A classe também pede o retomo da aposentadoria especial aos 25 anos de contribuição do INSS. A categoria pede a constitucionalidade do piso mínimo de frete que está parada no Supremo Tribunal de Justiça (STF) e só deve ser votado em fevereiro. “Hoje muitas empresas carregam com o transportador autônomo, mas não pagam a tabela mínima de frete. Quando eles entram na justiça, o processo trava porque não foi julgado pelo supremo. É como se a Lei que conseguimos aprovar em 2018 não existisse. Queremos que seja julgada e aplicada”, defende Oliveira.

Outro problema, tem sido os veículos com 11 eixos que transportam aproximadamente 91 toneladas, equivalente a três carretas normais. “Esse tipo de veículo tira de circulação o trabalho de outros caminhões e afeta desta forma o segmento de transporte de cargas”, destaca o presidente do Sinditac.

Entre a pauta de reivindicações, também está a maior fiscalização da Agência Nacional de Transportes Terrestres (ANTT) para que seja cumprida o que determina a lei que estabelece a jornada de trabalho dos motoristas autônomos e celetistas.

O Sinditac, de acordo com Oliveira, pelo CNJP do sindicato, representa cerca de 600 transportadores autônomos que abrangem 34 municípios, desde Araquari até Tijucas, e no Vale do Itajaí, chega até Rodeio, mas não inclui a cidade de Itajaí.

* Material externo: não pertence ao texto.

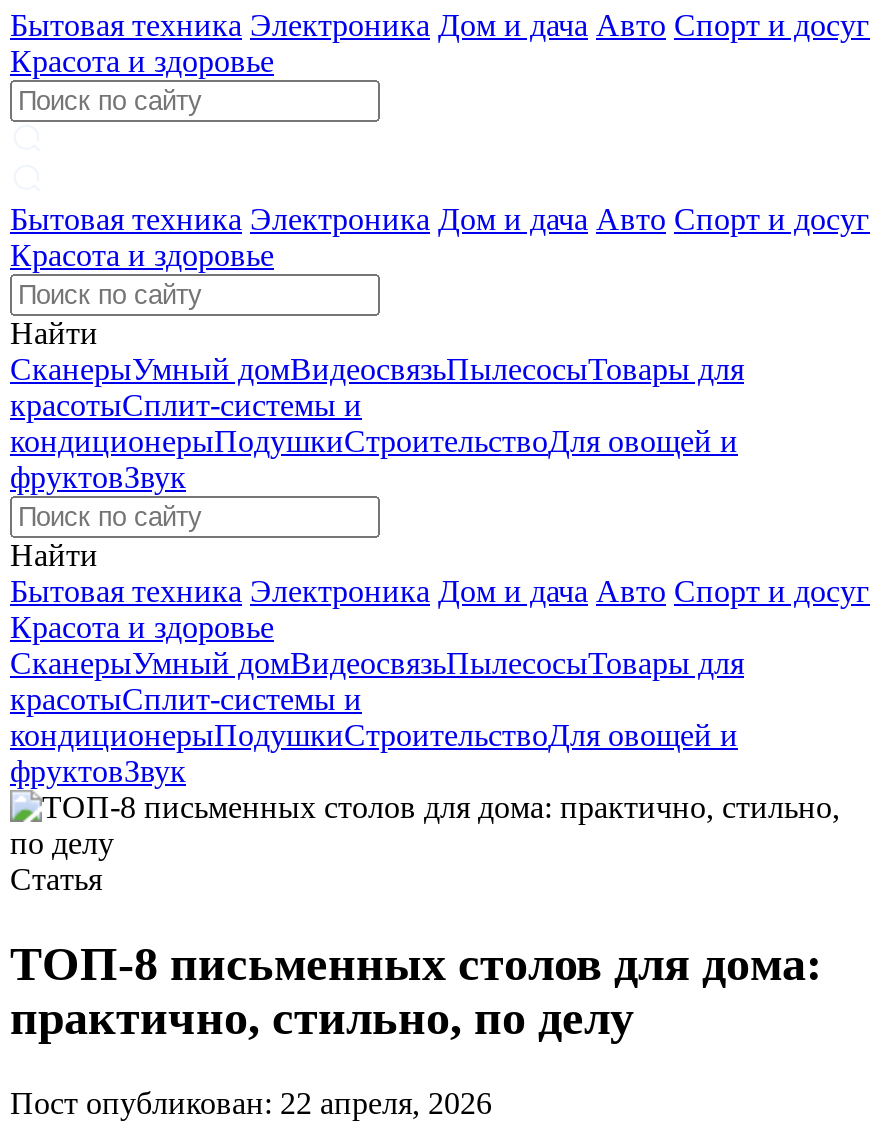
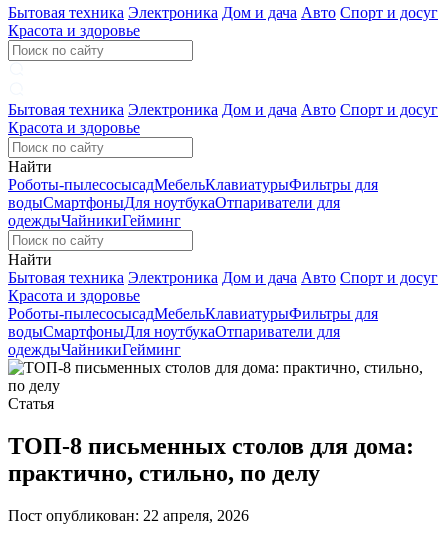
[10,352,744,494] СканерыУмный домВидеосвязьПылесосыТовары для | красотыСплит-системы и | кондиционерыПодушкиСтроительствоДля овощей и | фруктовЗвук -> [8,176,378,229] Роботы-пылесосысадМебельКлавиатурыФильтры для | водыСмартфоныДля ноутбукаОтпариватели для | одеждыЧайникиГейминг
[10,646,744,788] СканерыУмный домВидеосвязьПылесосыТовары для | красотыСплит-системы и | кондиционерыПодушкиСтроительствоДля овощей и | фруктовЗвук -> [8,305,378,358] Роботы-пылесосысадМебельКлавиатурыФильтры для | водыСмартфоныДля ноутбукаОтпариватели для | одеждыЧайникиГейминг

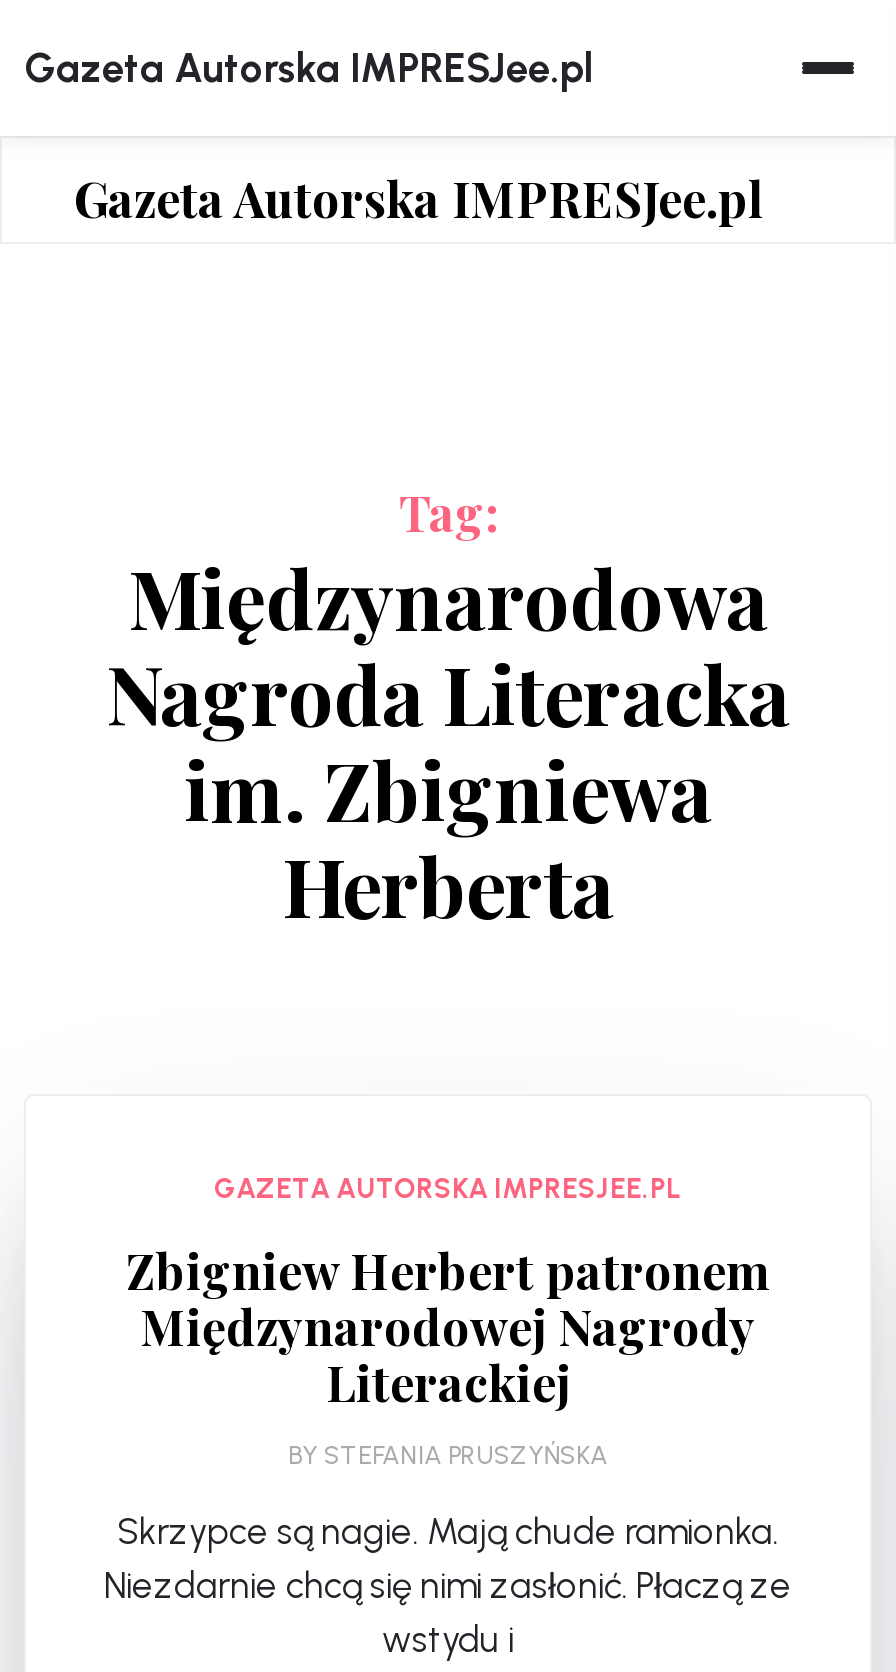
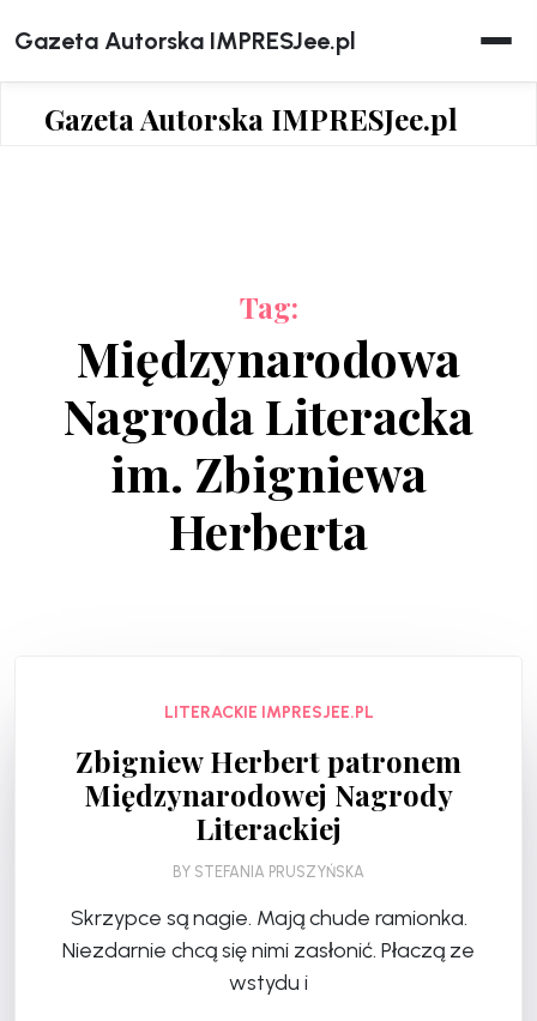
[214,1172,682,1206] GAZETA AUTORSKA IMPRESJEE.PL -> [164,702,373,723] LITERACKIE IMPRESJEE.PL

Na sexta-feira (29), houve uma reunião com representantes da Central dos Sindicatos Brasileiros (CSB), Confederação Nacional dos Trabalhadores em Transportes e Logística (CNTTL), da Federação dos Trabalhadores em Transportes Rodoviários do Estado de São Paulo (FTTRESP), da Nova Central Sindical de Trabalhadores (NCST) e da Associação Brasileira de Condutores de Veículos Automotores (Abrava).

“Essa greve não é só dos caminhoneiros, é do povo brasileiro. É você que tem carro, que tem que comprar gás e não tá conseguindo, a energia elétrica também vai disparar. Precisamos dar um jeito nisso” disse Antonio Neto, presidente da CSB, conforme publicação da Revista Forum.